The main menu allows the player to start a new game, continue an existing one, and adjust game options.  You can start a new game without erasing your existing saves, but I would have preferred a profile system for the benefit of the kids.  Saving a game simply records the date and gold earned, which can be confusing if multiple players are sharing the same computer.  The options menu lets you adjust screen resolution, mess with audio sliders, enable or disable bloom, switch input, configure keybinds, and view game help.  In regards to inputs, there is both keyboard/mouse and controller support.  You won’t be able to change many of your keybinds, in fact all you can change are the keys that move your ship forward and turn it left or right.  The mouse buttons are fixed so that your primary fire is your left mouse button and your special/rage fire is your right mouse button.

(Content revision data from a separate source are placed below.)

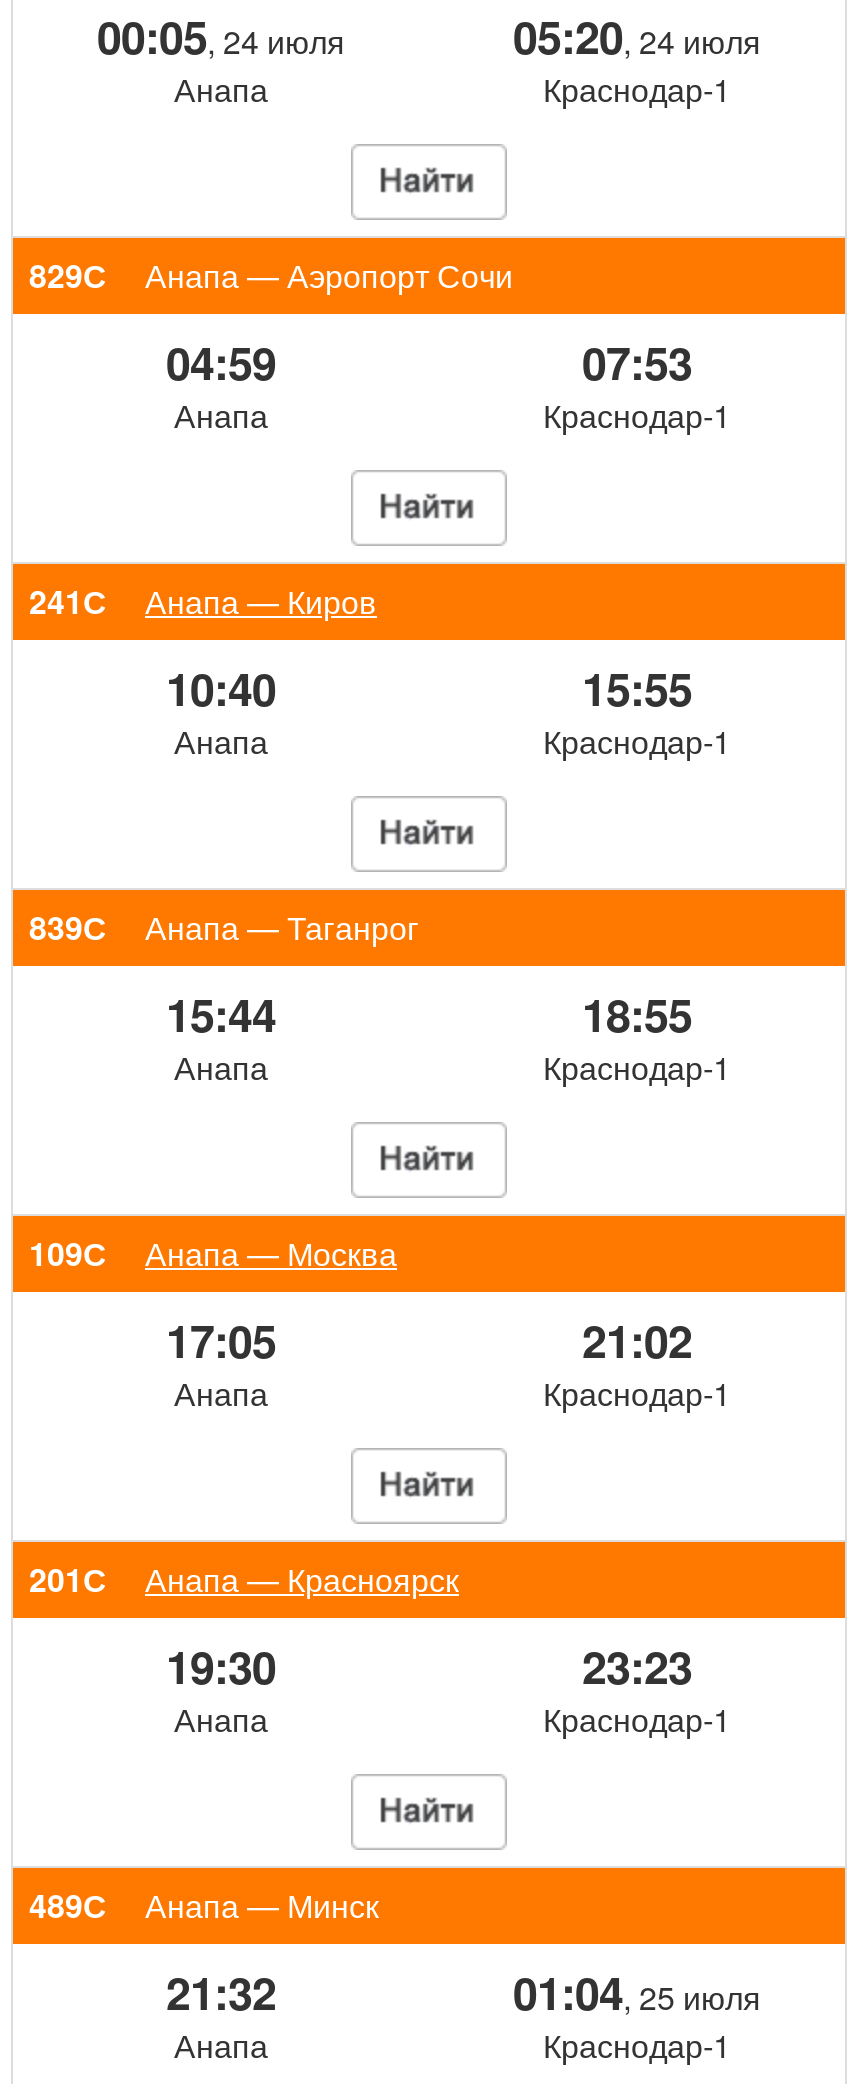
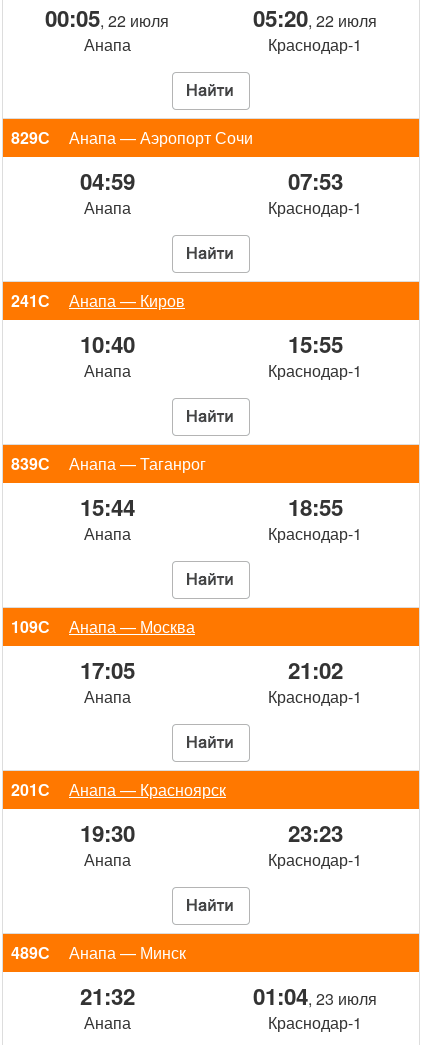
- 00:05, 24 июля
+ 00:05, 22 июля

- 05:20, 24 июля
+ 05:20, 22 июля

- 01:04, 25 июля
+ 01:04, 23 июля
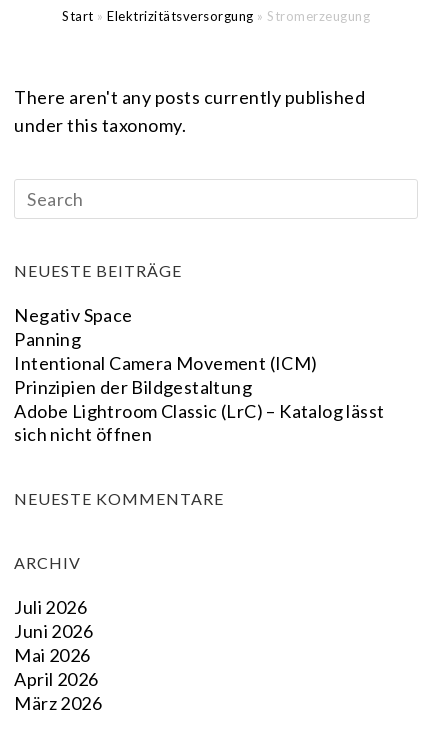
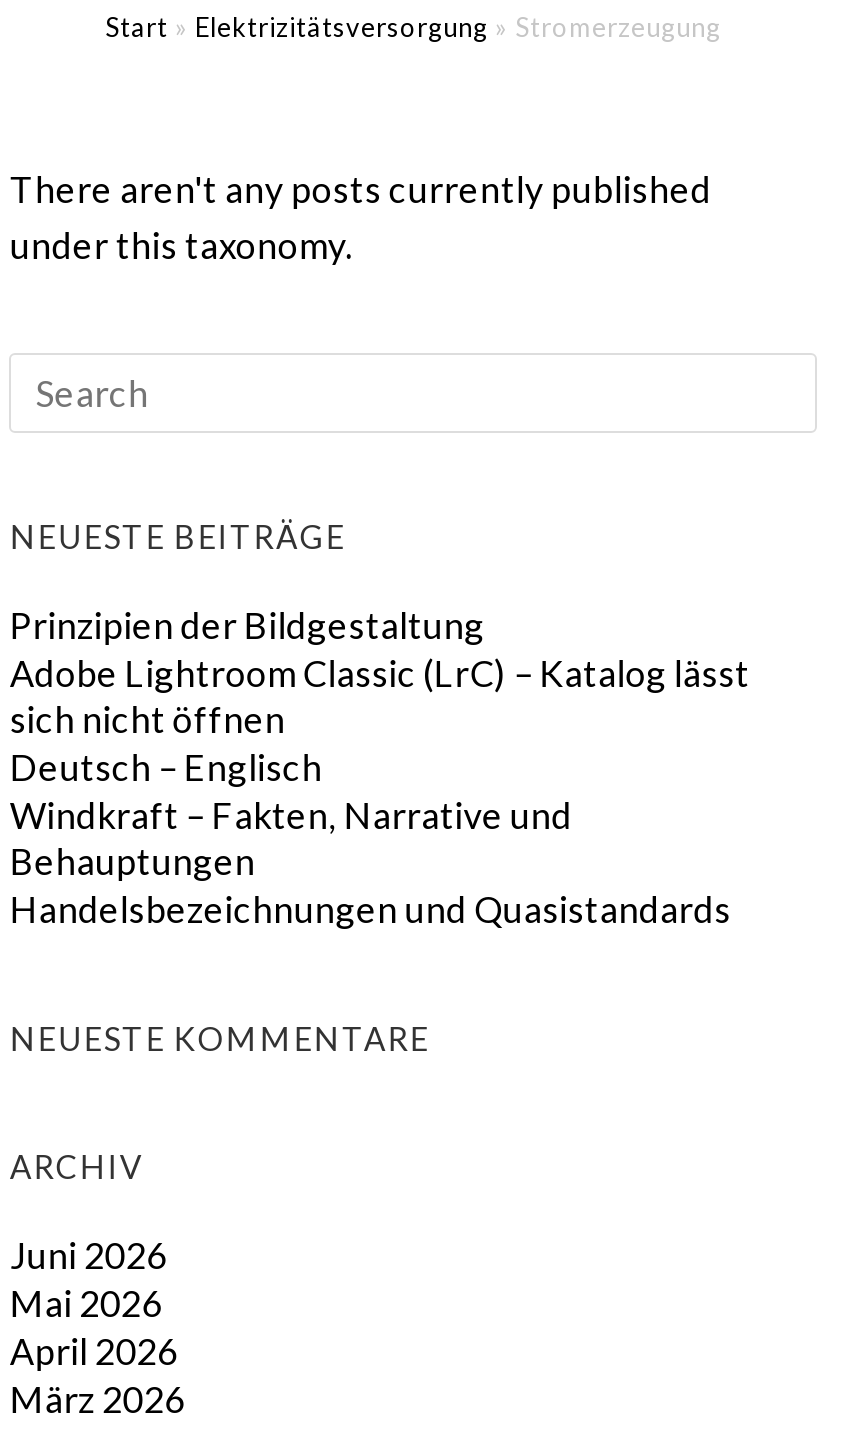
- Negativ Space
- Panning
- Intentional Camera Movement (ICM)

moved up: Prinzipien der Bildgestaltung | Adobe Lightroom Classic (LrC) – Katalog lässt | sich nicht öffnen

+ Deutsch – Englisch
+ Windkraft – Fakten, Narrative und
+ Behauptungen
+ Handelsbezeichnungen und Quasistandards

moved down: NEUESTE KOMMENTARE | ARCHIV

- Juli 2026
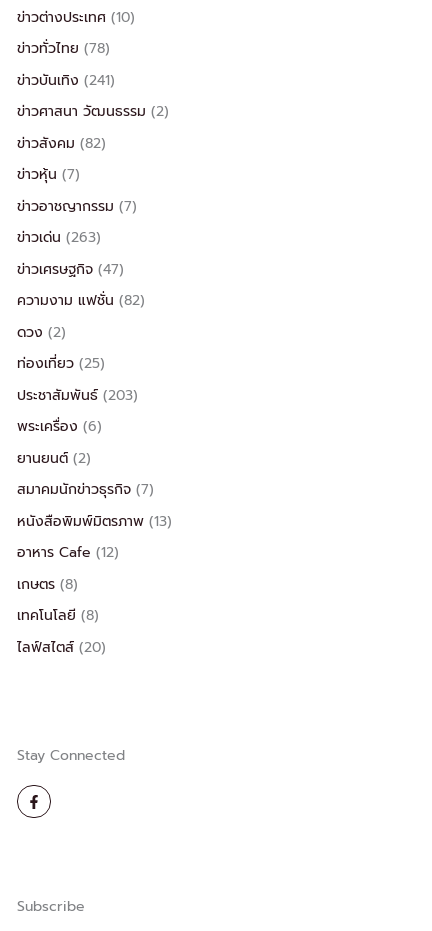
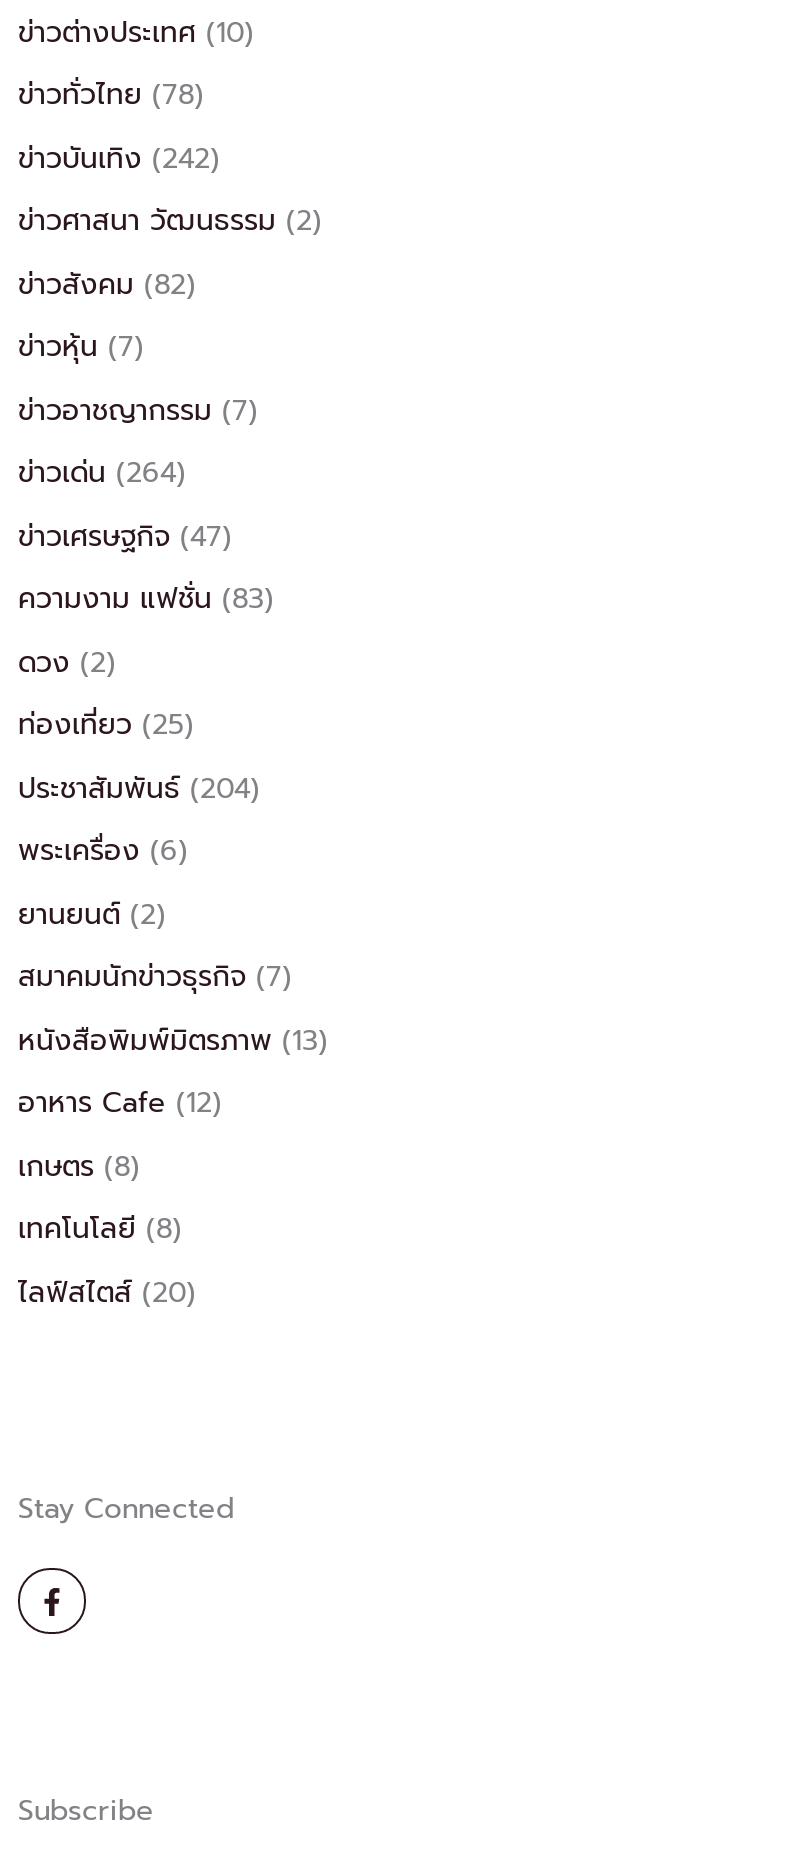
- ข่าวบันเทิง(241)
+ ข่าวบันเทิง(242)

- ข่าวเด่น(263)
+ ข่าวเด่น(264)

- ความงาม แฟชั่น(82)
+ ความงาม แฟชั่น(83)

- ประชาสัมพันธ์(203)
+ ประชาสัมพันธ์(204)
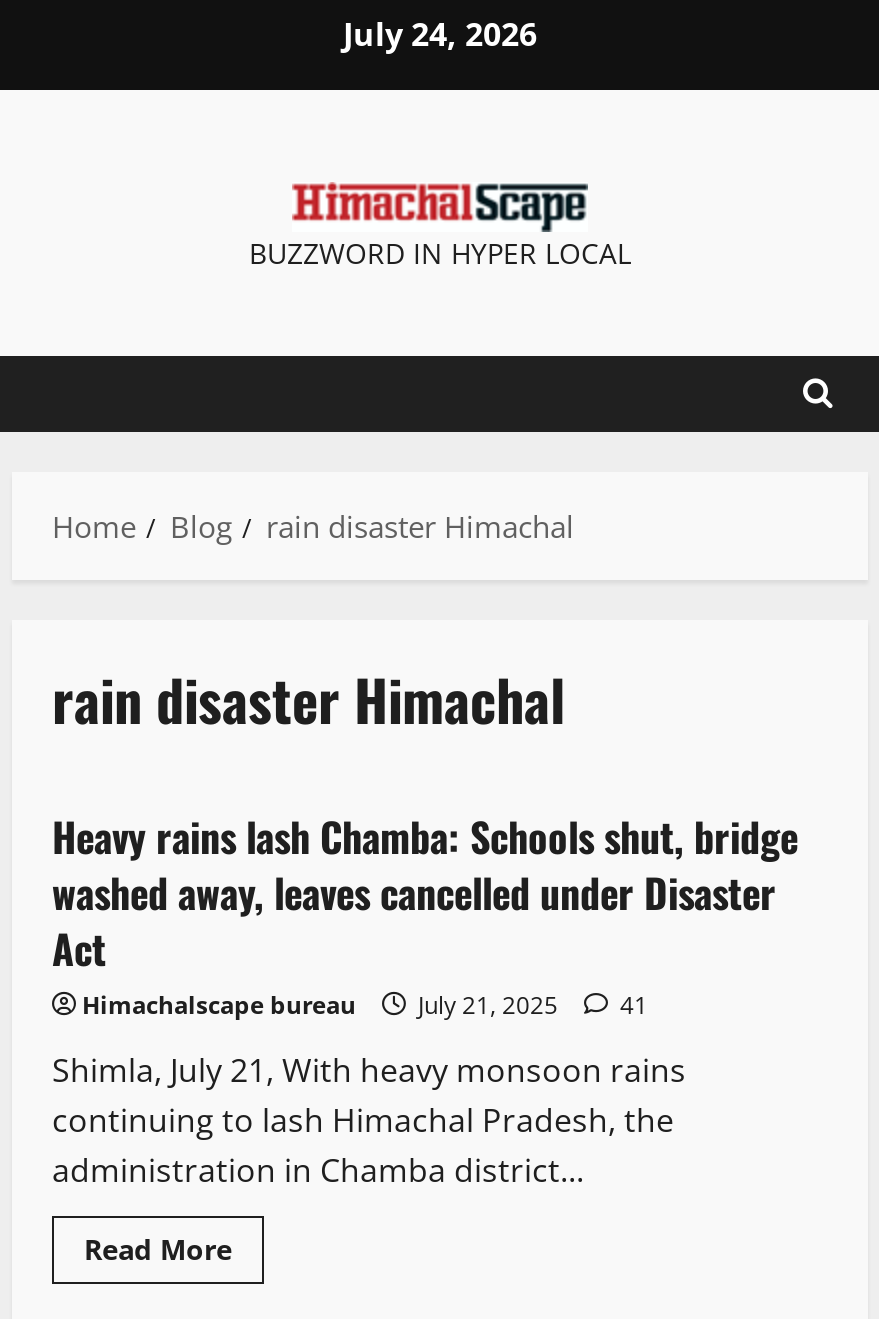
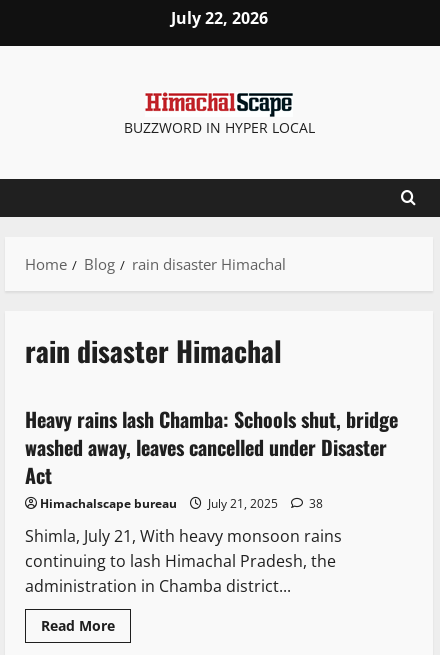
- July 24, 2026
+ July 22, 2026

- Himachalscape bureau July 21, 2025 41
+ Himachalscape bureau July 21, 2025 38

At the start of the game, you’ll be approached by an older pirate that tells a sad tale of mutiny and his need for revenge.  He’s offered to help guide you to his riches, so as long as he gets his revenge on the buccaneers that betrayed him so long ago.  To that end, you’ll embark on a series of missions with varying objectives.  Your time will be spent doing missions and upgrading your ship while docked at your home port.  There are a total of five chapters, each with a handful of missions that increase in difficulty as you go.  Missions can be replayed freely to earn some extra gold…in fact, I recommend you do so if you come across a mission that is a bit much for you to handle.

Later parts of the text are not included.